§ Exercise description: Your reply should be the records below, duplicated exactly, with any picture removed.

§ Recorded information:

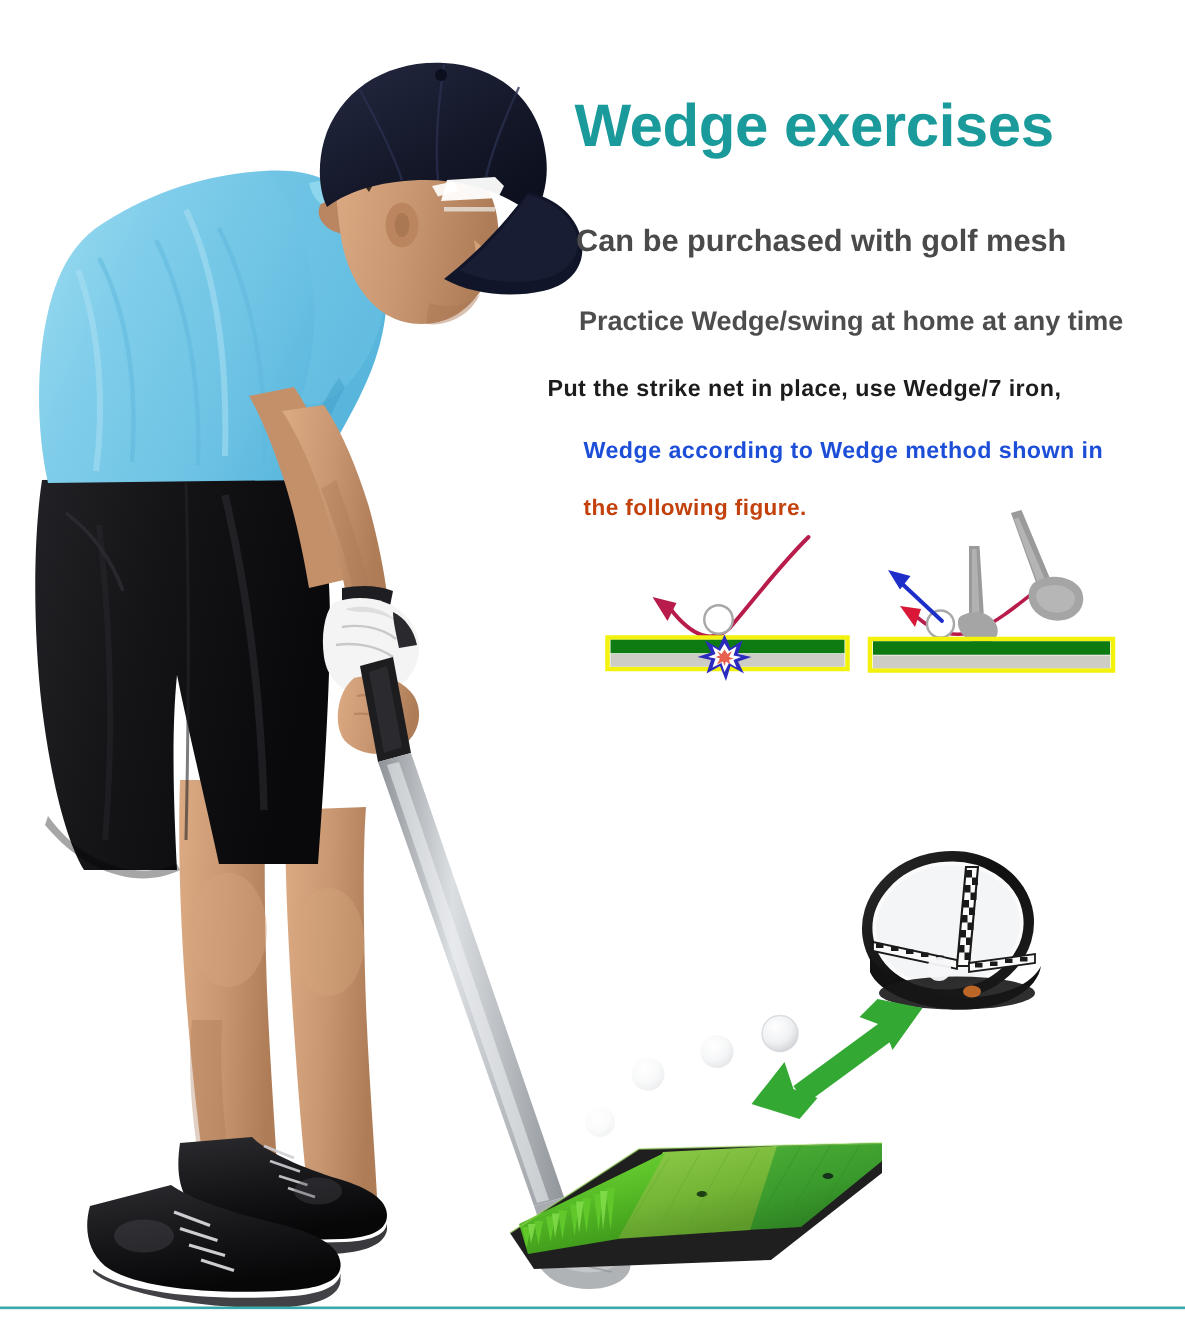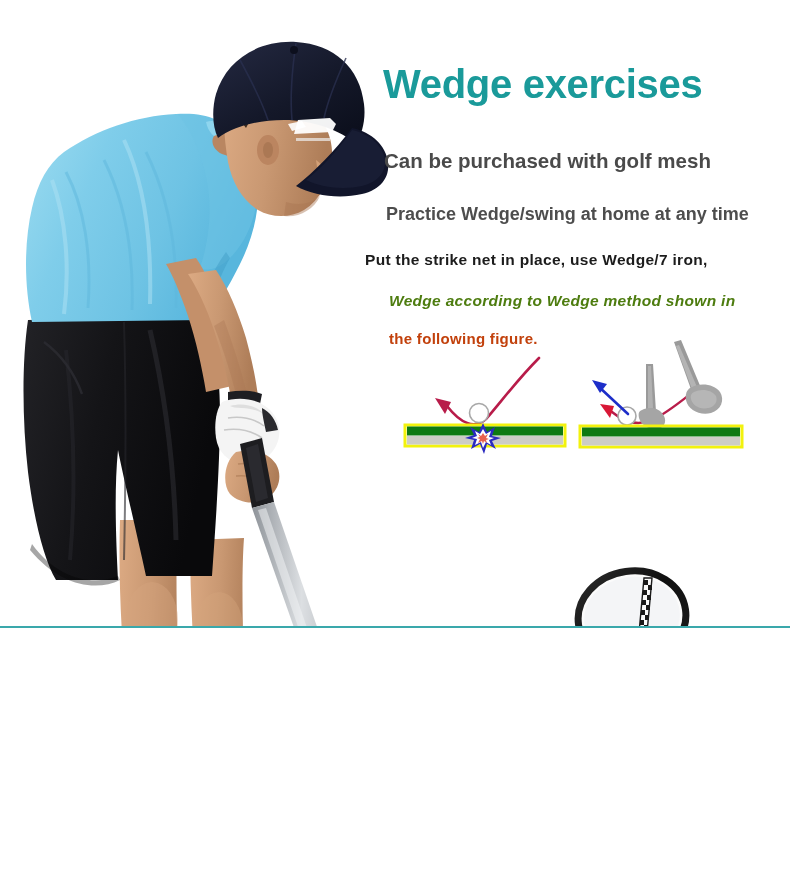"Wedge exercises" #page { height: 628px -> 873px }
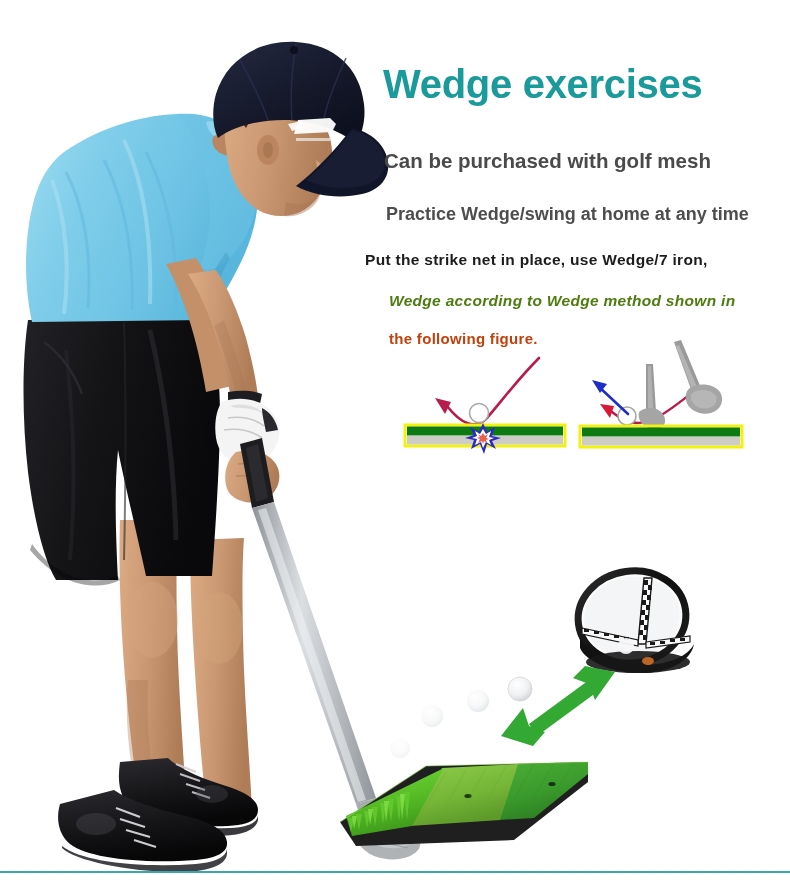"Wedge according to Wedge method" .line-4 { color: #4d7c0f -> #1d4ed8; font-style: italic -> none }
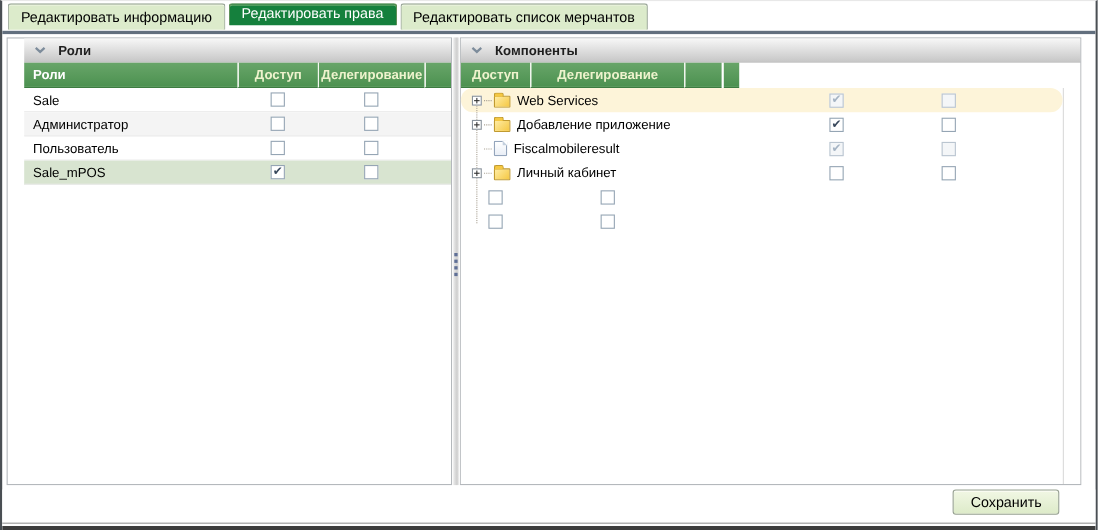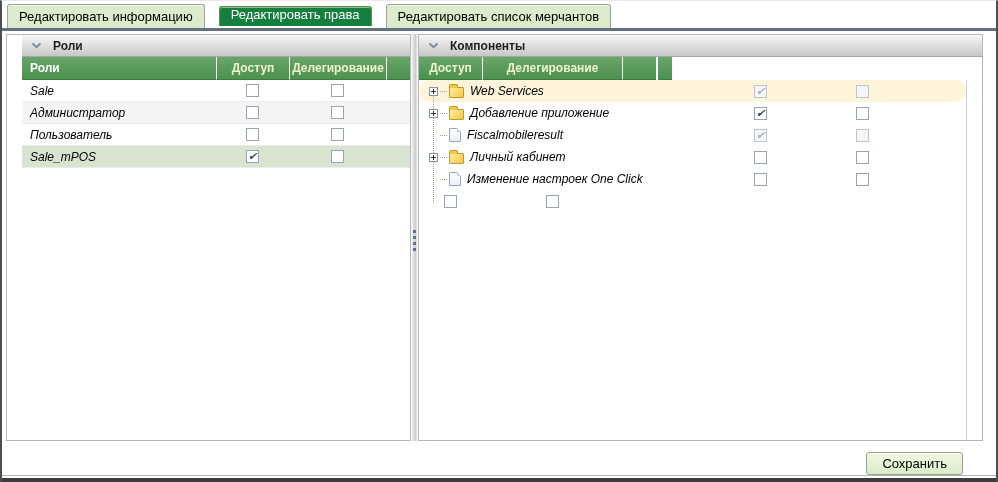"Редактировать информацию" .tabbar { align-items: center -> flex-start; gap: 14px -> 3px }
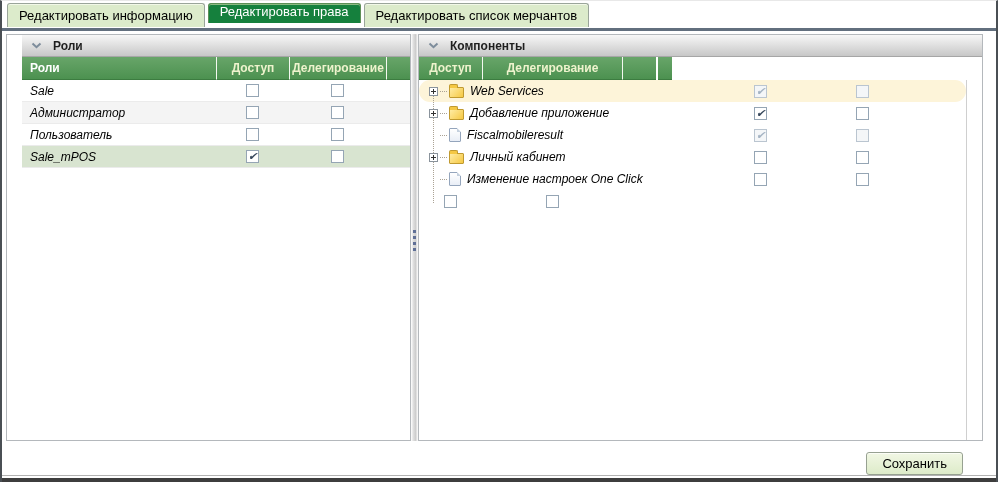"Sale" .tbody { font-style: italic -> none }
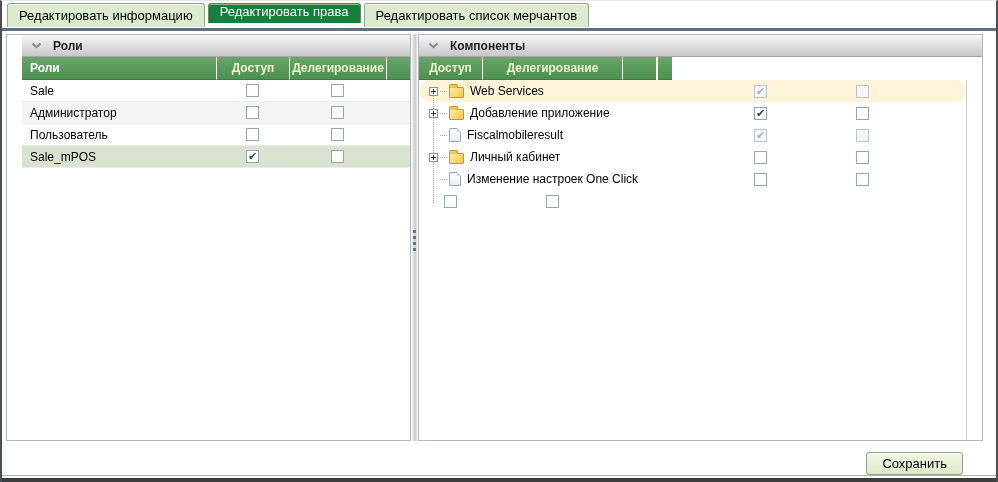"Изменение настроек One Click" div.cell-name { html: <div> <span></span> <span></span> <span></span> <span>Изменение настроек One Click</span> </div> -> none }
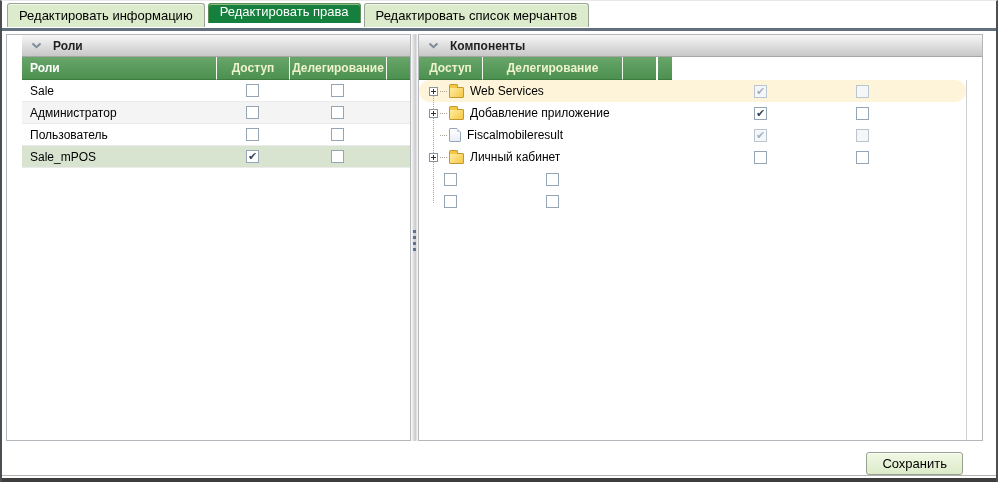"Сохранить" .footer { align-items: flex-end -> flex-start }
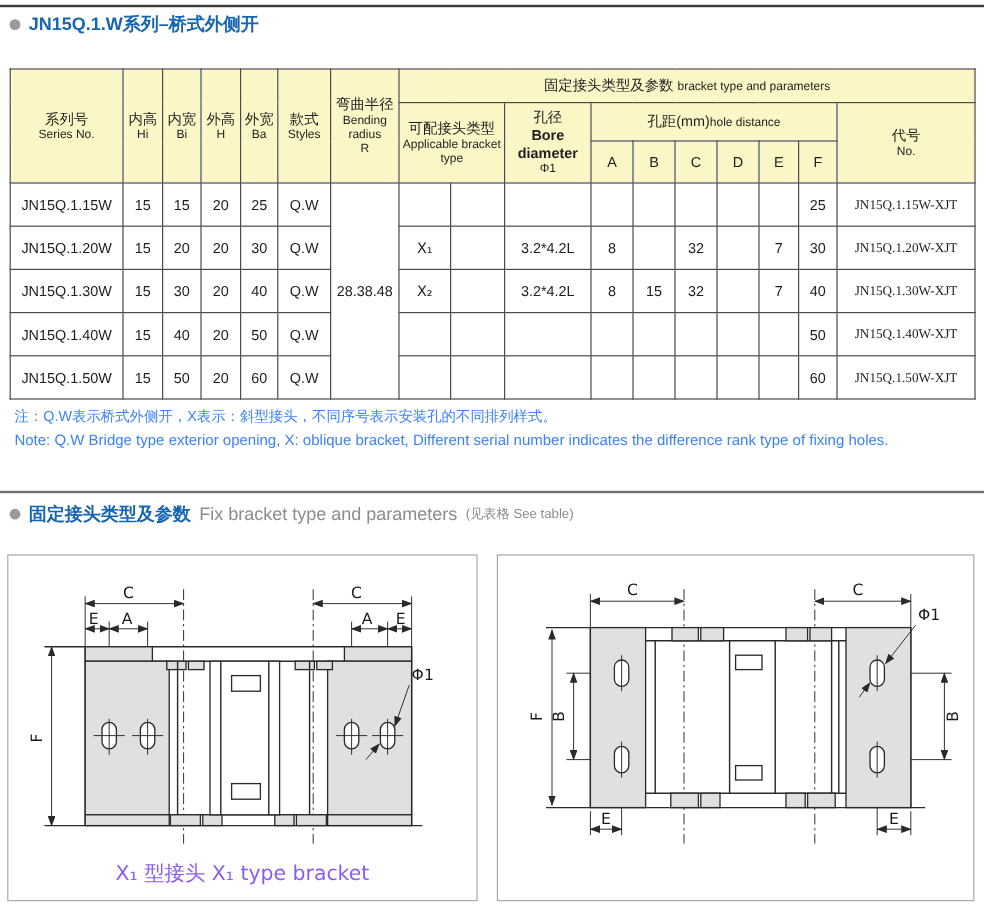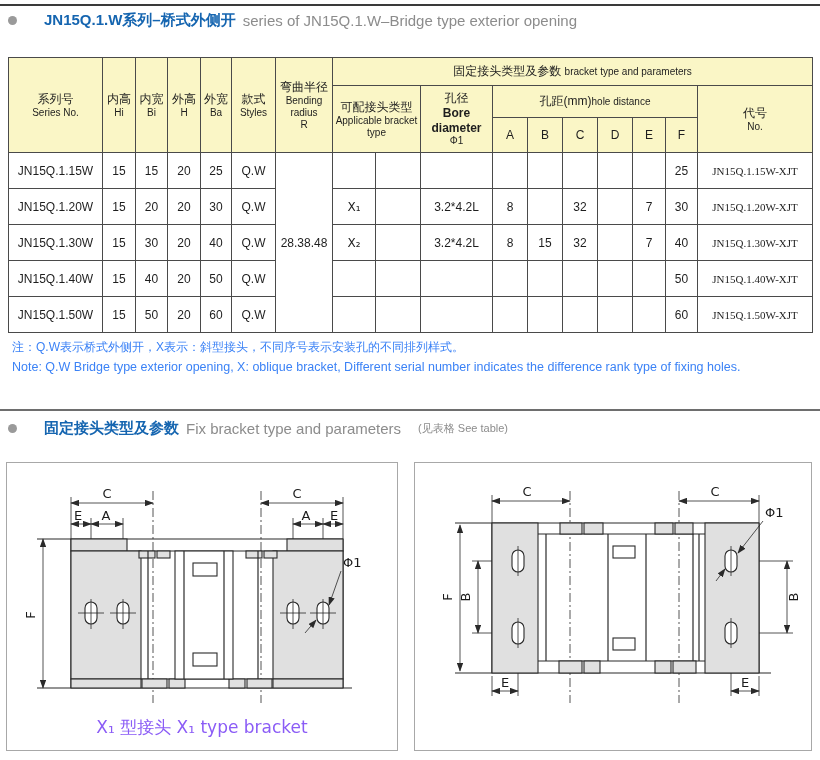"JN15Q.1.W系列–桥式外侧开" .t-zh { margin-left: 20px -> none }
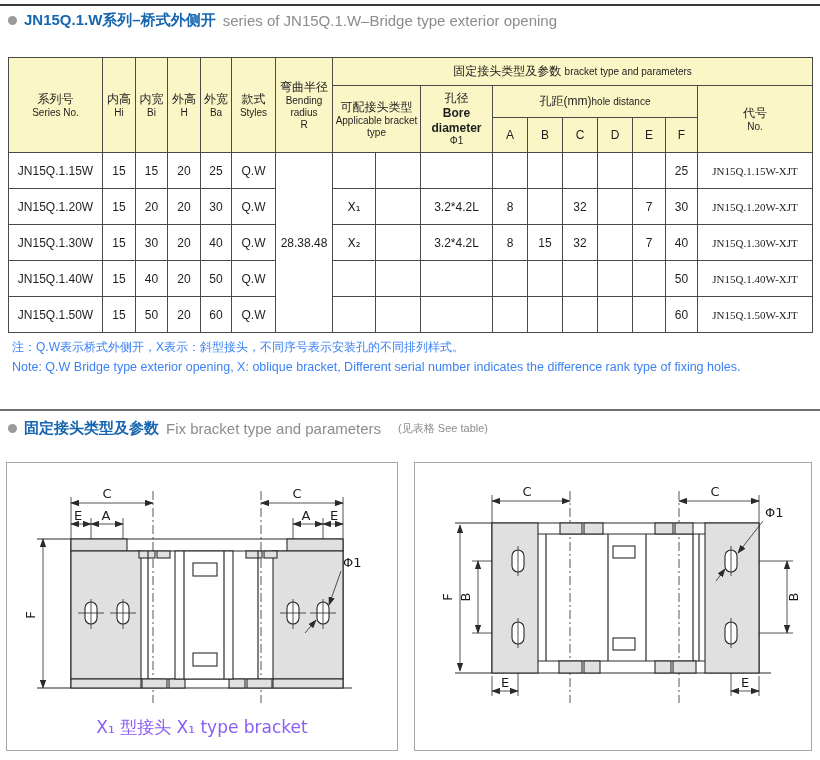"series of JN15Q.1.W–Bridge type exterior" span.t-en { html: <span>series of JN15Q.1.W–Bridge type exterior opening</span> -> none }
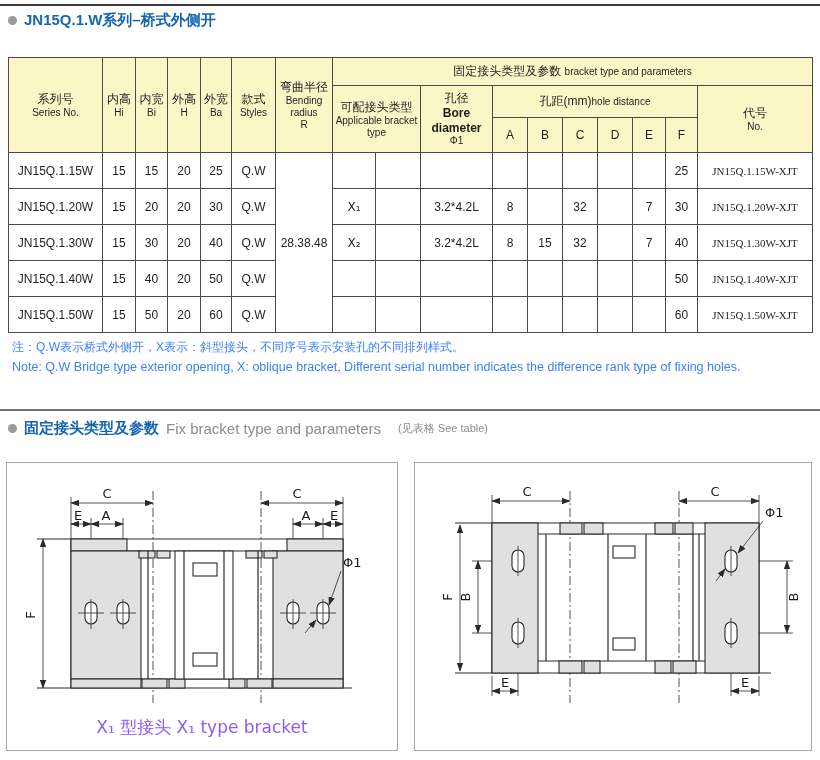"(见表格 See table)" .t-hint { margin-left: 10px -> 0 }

§ Task solution:
"Wedge exercises" #page { height: 628px -> 873px }
"Wedge according to Wedge method" .line-4 { color: #4d7c0f -> #1d4ed8; font-style: italic -> none }
"Редактировать информацию" .tabbar { align-items: center -> flex-start; gap: 14px -> 3px }
"Sale" .tbody { font-style: italic -> none }
"Изменение настроек One Click" div.cell-name { html: <div> <span></span> <span></span> <span></span> <span>Изменение настроек One Click</span> </div> -> none }
"Сохранить" .footer { align-items: flex-end -> flex-start }
"JN15Q.1.W系列–桥式外侧开" .t-zh { margin-left: 20px -> none }
"series of JN15Q.1.W–Bridge type exterior" span.t-en { html: <span>series of JN15Q.1.W–Bridge type exterior opening</span> -> none }
"(见表格 See table)" .t-hint { margin-left: 10px -> 0 }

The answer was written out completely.